# weird peeing habits



## cleex1004 (Aug 2, 2008)

My puppy Louis is 16 weeks old and is potty trained except recently hes had a few accidents that seem bizarre. He is trained to go on pads becaue I live in an apt and he is doing really well with no accidents except for these two. Louis recently got a new bed because I wanted to have one over by the tv so he could lounge with me. His regular bed is in his play pen which is where he sleeps at night and stays when I am not home. I started by introducing his bed slowly by placing is near me while I was sitting on the ground so he would get curious and come over. I then got him to sit in it and then lie down in it by using commands. Up to this point he was good. Then since he felt comfortable with the new bed, I let him scratch at it and mold it so it would get comfortable for him which is what he did with his other bed when I first got it for him. Out of no where, he pees in the new bed and then just walks away. I was so shocked because it seemed to like he liked it. Why did he do this and how can I keep him from doing it again. He also peed on his blankie that he usually sleeps with. One day when I got home, he had pulled it out of his bed so it was on the ground and when I picked it up, I had noticed it was damp so I smelled it and it was peed on. I am so confused because before he saw this blankie as a comfort item that he slept with so why would he pee on it. Any reasons for why he would do this and how I can keep him from doing it again. Before these two instances, he was so good at peeing and pooping only on the pads.


----------



## jmm (Nov 23, 2004)

First I would have the vet check a urine sample for infection. 

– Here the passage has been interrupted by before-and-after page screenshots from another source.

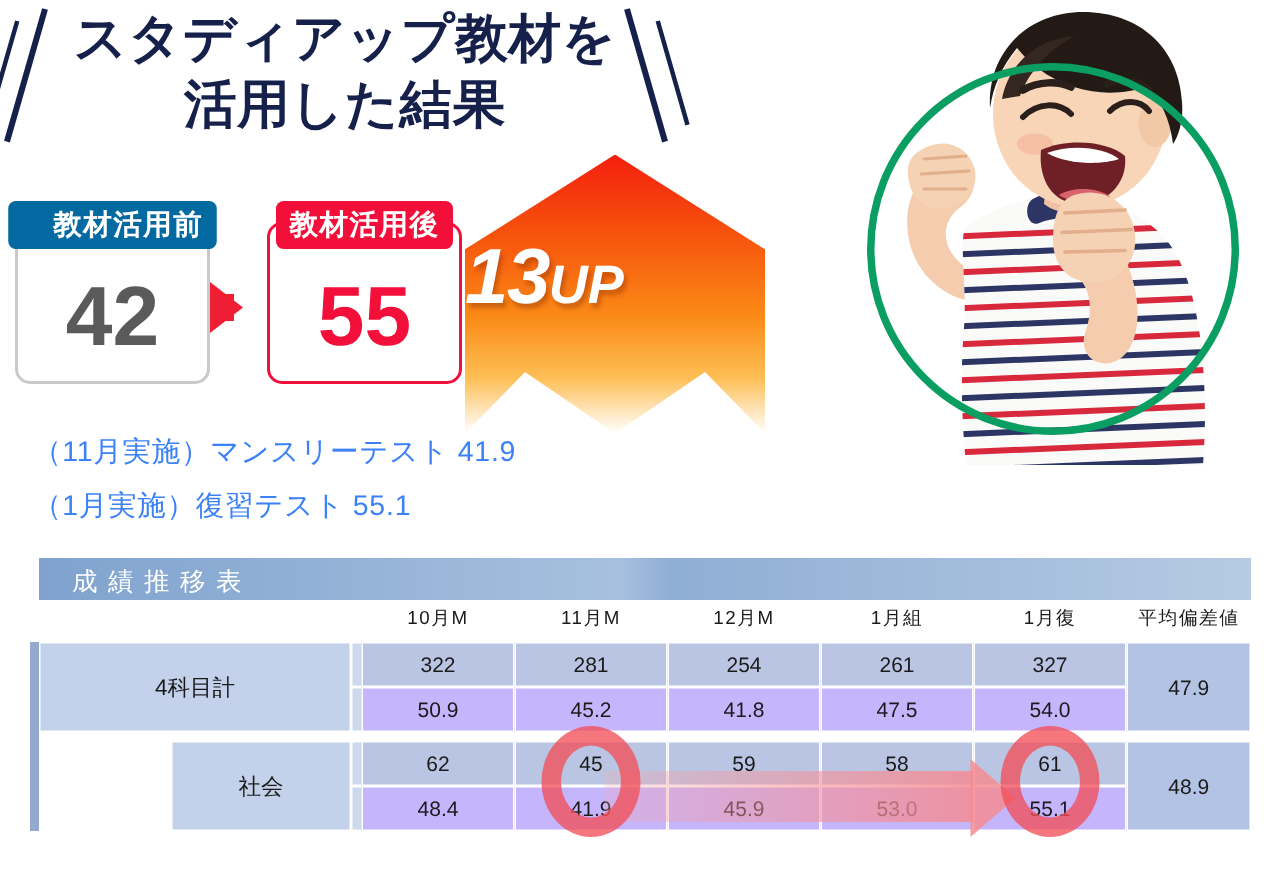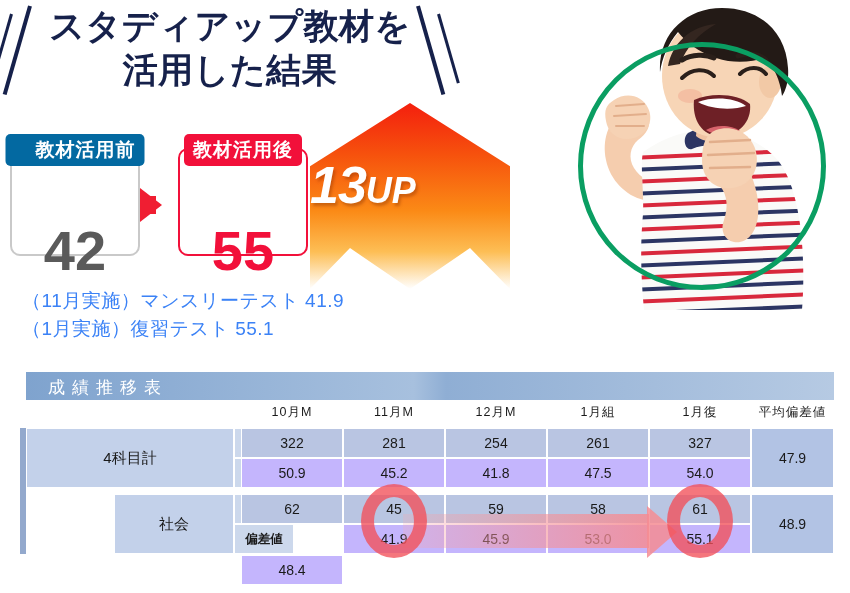"42" .card-value { margin-top: 40px -> none }
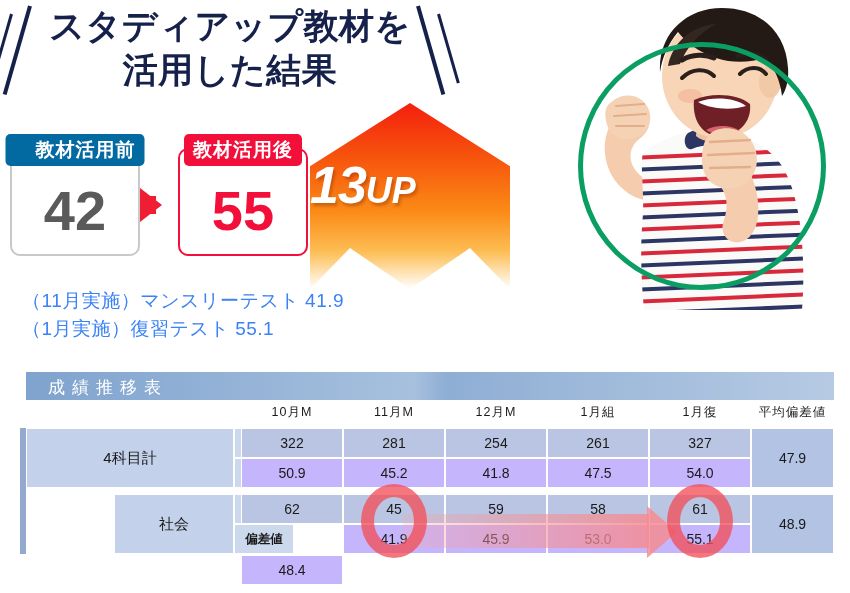"（1月実施）復習テスト 55.1" .cap2 { top: 316px -> 324px }
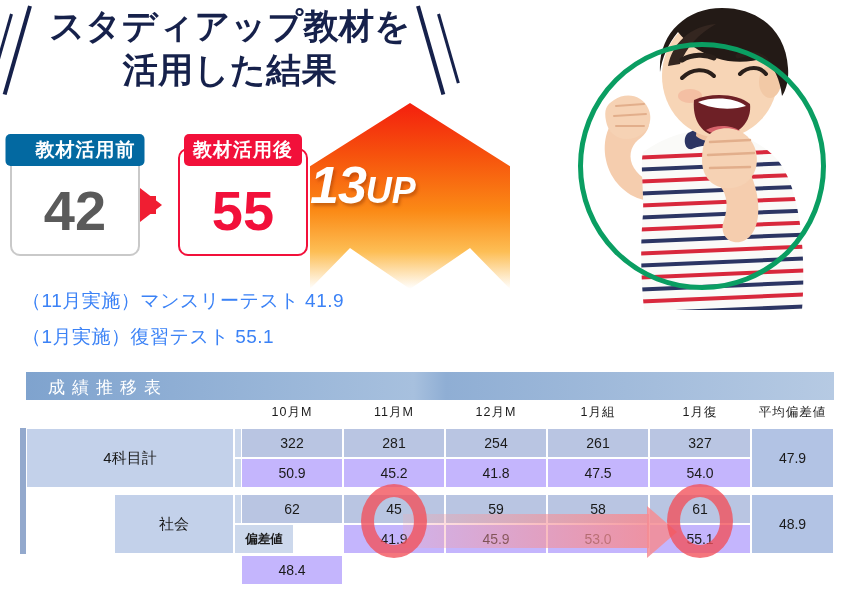"48.4" div.cell { margin-top: 31px -> none }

It is not that unusual for a dog to pee on a new bed...I've heard many different theories behind it, but bottom line is it happens. Wash the bed and toss a towel that has been in his other bed over it and reintroduce it. 

As for him peeing in his own bed, that makes me wonder if he's got an infection...


----------



## Max & Rocky (May 20, 2004)

In general, a Maltese is not going to be reliably potty trained at only 16 weeks!

At 16 weeks, he is still a baby and virtually everything he does is still new to him. Peeing on his probably is doggy speak for him claiming it as his.

As an example, we consider Rocky & Max reliably potty trained sometime around 9 months of age. However, even then very simple changes, such as when we moved some furniture around resulted in an episode of marking.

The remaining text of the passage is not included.